YOUR GOAL:
Take the listing below and write it out again exactly, skipping any picture that it holds.

*** Opening DATASET CONTENT ***

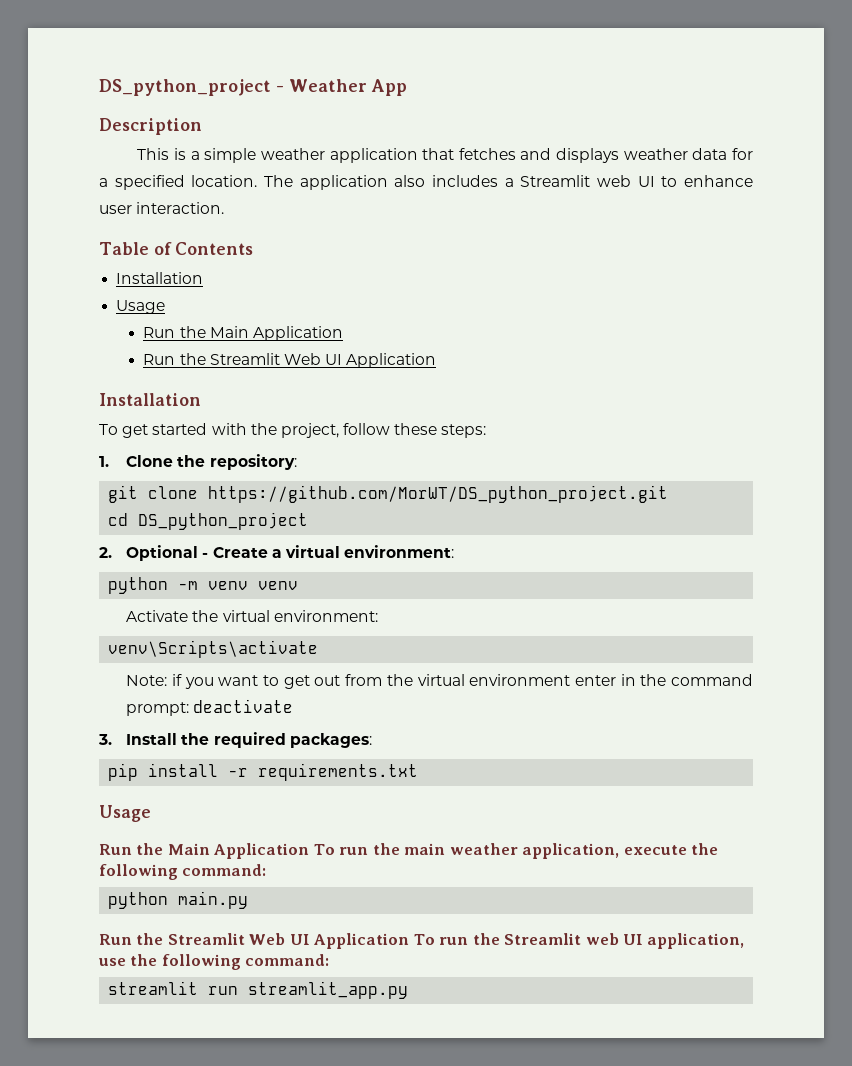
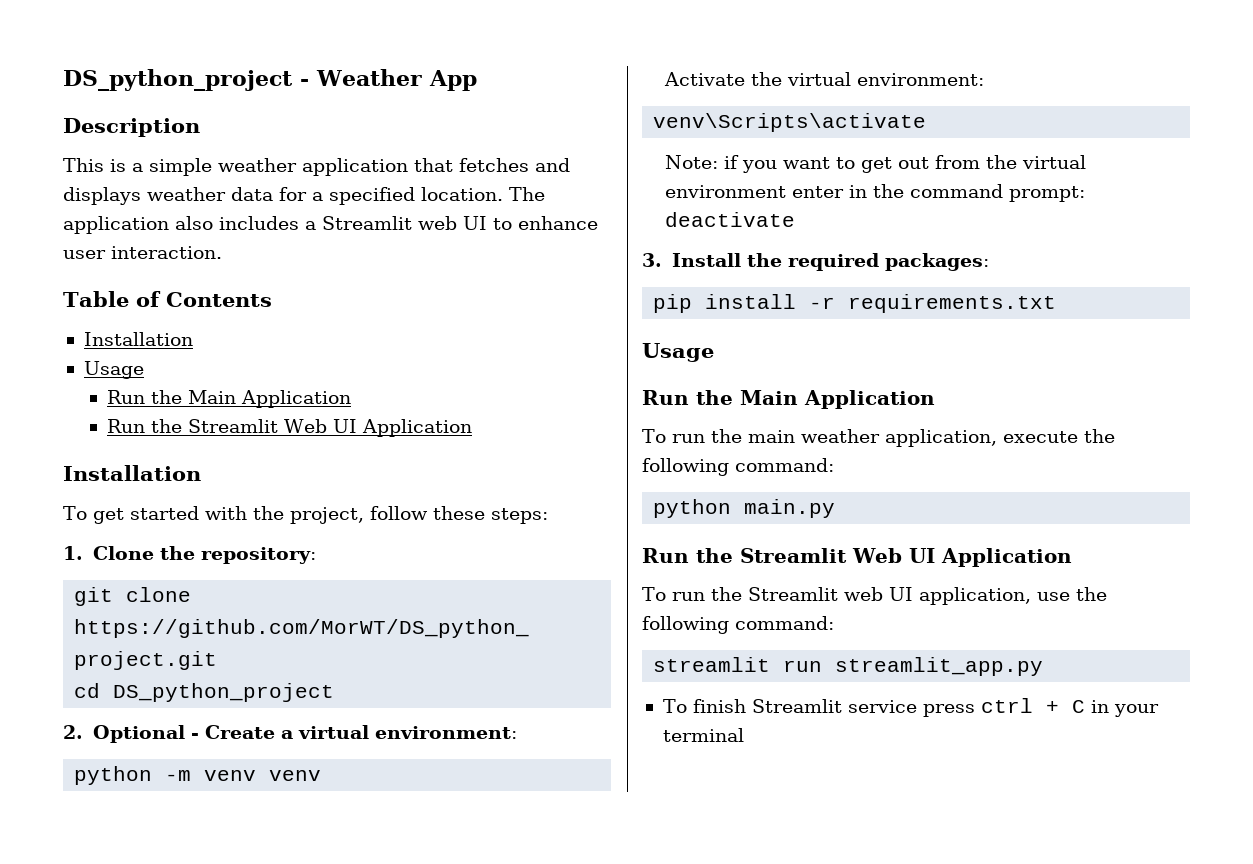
  pip install -r requirements.txt
  Usage
- Run the Main Application To run the main weather application, execute the following command:
+ Run the Main Application
+ To run the main weather application, execute the following command:
  python main.py
- Run the Streamlit Web UI Application To run the Streamlit web UI application, use the following command:
+ Run the Streamlit Web UI Application
+ To run the Streamlit web UI application, use the following command:
+ To finish Streamlit service press ctrl + C in your terminal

*** Closing DATASET CONTENT ***

SOLUTION BELOW:
  pip install -r requirements.txt
  Usage
- Run the Main Application To run the main weather application, execute the following command:
+ Run the Main Application
+ To run the main weather application, execute the following command:
  python main.py
- Run the Streamlit Web UI Application To run the Streamlit web UI application, use the following command:
+ Run the Streamlit Web UI Application
+ To run the Streamlit web UI application, use the following command:
+ To finish Streamlit service press ctrl + C in your terminal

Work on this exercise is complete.